А как же иначе. Это мужья желают сыновей, а женка, даже коли всем своим видом выказывает поддержку мужу, всегда желает иметь дочь. Баба, у коей одни сыновья, вообще обделена Отцом Небесным. Сыны, подрастая, завсегда к отцу тянутся, а девки — они к матери поближе. Правда, в боярских семьях заботу о чадах имеют мужья: именно они приставляют к деткам кормилиц, нянек и дядек. Женам же доставалась роль монашки, запертой в своей келье, с тем лишь отличием, что супруг мужний долг справляет. Недостатка она ни в чем не знала, но и света белого не видела. Однако были нередки и такие семьи, как смолинская, у коих жена вовсе не походила на узницу. С восшествием на великое княжение Миролюба этот древний обычай медленно и стремительно рушился. Так что молодежь уж по-иному смотрела на житье, а как станет их больше, так перемены неизменно наступят.

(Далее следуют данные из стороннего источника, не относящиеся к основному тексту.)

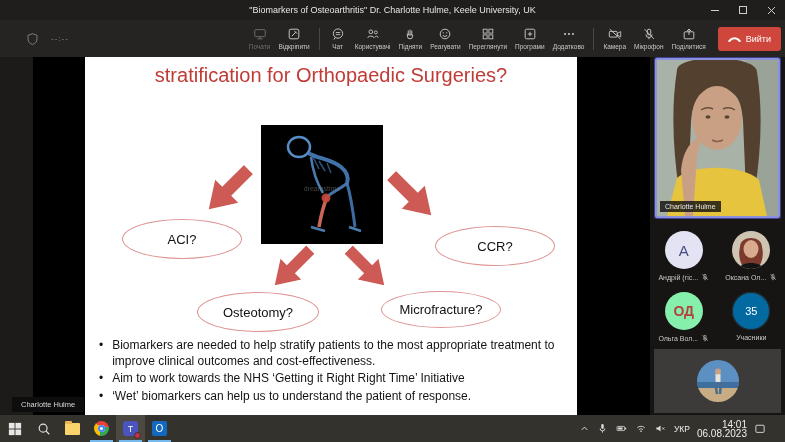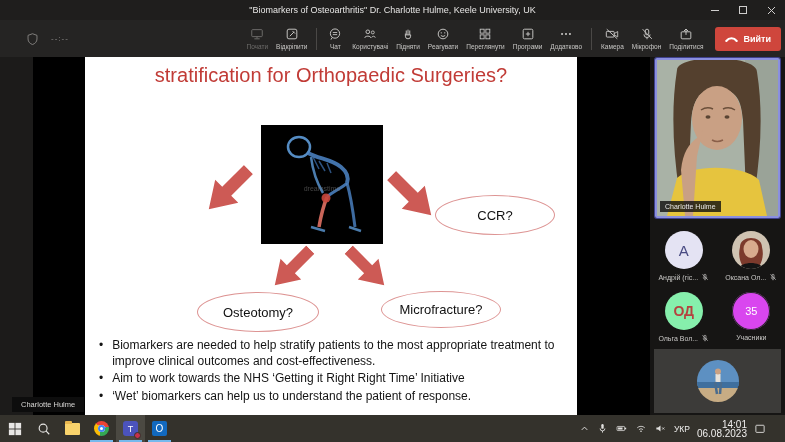--- a/index.html
+++ b/index.html
@@ -29,7 +29,7 @@
   .tb-divider { width:1px; height:22px; background:#4a4846; margin:0 5px; }
   .leave-btn { background:#cf463c; color:#fff; border:none; border-radius:3px; height:24px;
     padding:0 10px; margin-left:8px; font-size:9px; display:flex; align-items:center; gap:5px; cursor:pointer;
-    font-family:"Liberation Sans", sans-serif; font-weight:bold; }
+    font-family:"Liberation Sans", sans-serif; font-weight:normal; }
 
   
   .content { flex:1 1 auto; display:flex; min-height:0; }

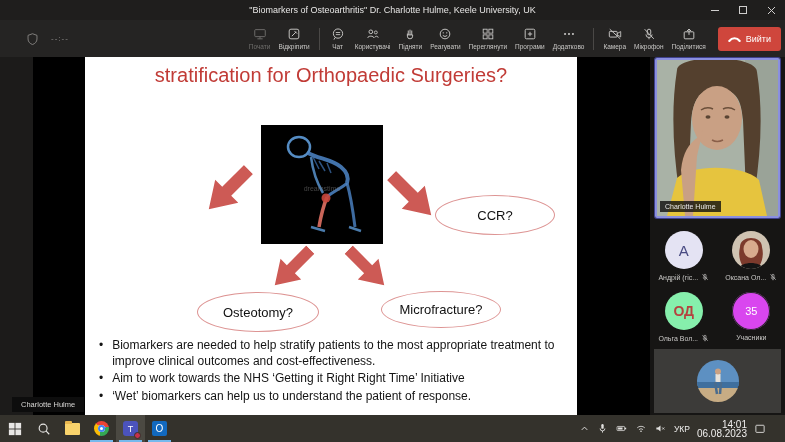--- a/index.html
+++ b/index.html
@@ -286,6 +286,9 @@
             </svg>
           </div>
 
+        <div class="opt-ellipse opt-aci">
+            <span>ACI?</span>
+          </div>
         <div class="opt-ellipse opt-ccr">
             <span>CCR?</span>
           </div>

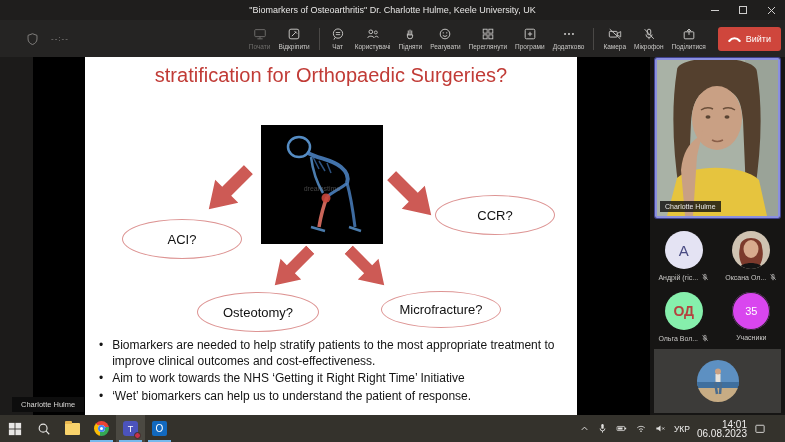--- a/index.html
+++ b/index.html
@@ -54,7 +54,7 @@
   .opt-ellipse { position:absolute; border:1.5px solid #dd9493; border-radius:50%;
     display:flex; align-items:center; justify-content:center; font-size:13px; color:#111; background:#fff; }
   .opt-aci { left:37px; top:162px; width:120px; height:40px; }
-  .opt-ccr { left:350px; top:138px; width:120px; height:40px; }
+  .opt-ccr { left:350px; top:169px; width:120px; height:40px; }
   .opt-osteotomy { left:112px; top:235px; width:122px; height:40px; }
   .opt-microfracture { left:296px; top:234px; width:120px; height:37px; }
   .bullets { position:absolute; left:14px; top:281px; width:470px; list-style:none; }

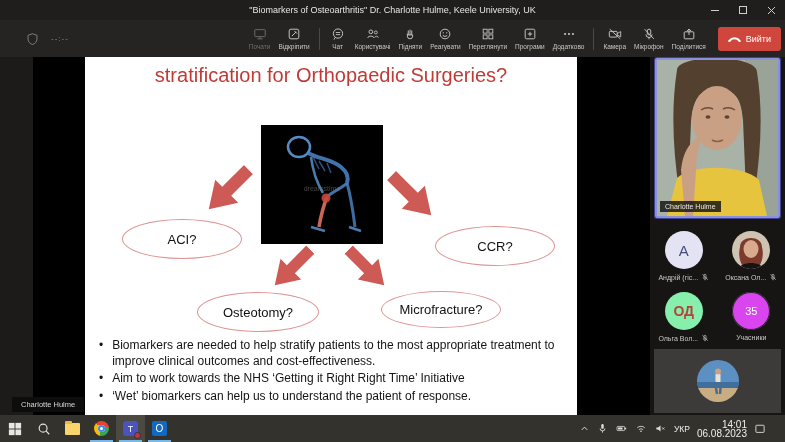--- a/index.html
+++ b/index.html
@@ -74,7 +74,7 @@
   .pavatar { width:38px; height:38px; border-radius:50%; display:flex; align-items:center; justify-content:center; overflow:hidden; }
   .pavatar.lavender { background:#e4e3f3; color:#494b83; font-size:15px; }
   .pavatar.pink { background:#86efac; color:#b5413f; font-size:14px; font-weight:bold; }
-  .pavatar.black { background:#d946ef; color:#fff; font-size:11px; box-shadow:inset 0 0 0 1px #262626; }
+  .pavatar.black { background:#0369a1; color:#fff; font-size:11px; box-shadow:inset 0 0 0 1px #262626; }
   .prow { display:flex; align-items:center; gap:3px; margin-top:4px; }
   .plabel { color:#c9c8c6; font-size:7px; white-space:nowrap; }
   .bottom-tile { position:absolute; left:4px; top:292px; width:127px; height:64px; background:#3c3b39;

Из стоящей в углу колыбельки послышалось кряхтенье, которое обещало перерасти в здоровый и требовательный крик. Боярич обещал вымахать в косую сажень в плечах, уж больно прожорлив для своего возраста. Даже несмотря на перенесенную болезнь, весьма увесист и боек. Хвороба, хвала Отцу Небесному, отступила, и малыш очень быстро восстанавливался, набирая вес не по дням, а по часам.

Мамка скосила взгляд на Смеяну, мол, и как быть, грудь-то у матери пуста. В ответ молодка шутя нахмурила брови и склонила набок головку, мол, чего вопрошаешь, нешто не ведаешь, что и как делать. Кормилица только ухмыльнулась, тряхнула головой и, подойдя к колыбельке, взяла спеленатого малыша на руки:

— Иди сюда, радость моя ненаглядная, матушка твоя совсем уж про тебя позабыла, все больше девок привечает. А как быть такому богатырю без молока-то!

— Зарина!

— Да молчу я, молчу, — все так же лукаво улыбаясь и выпрастывая грудь, проговорила женщина.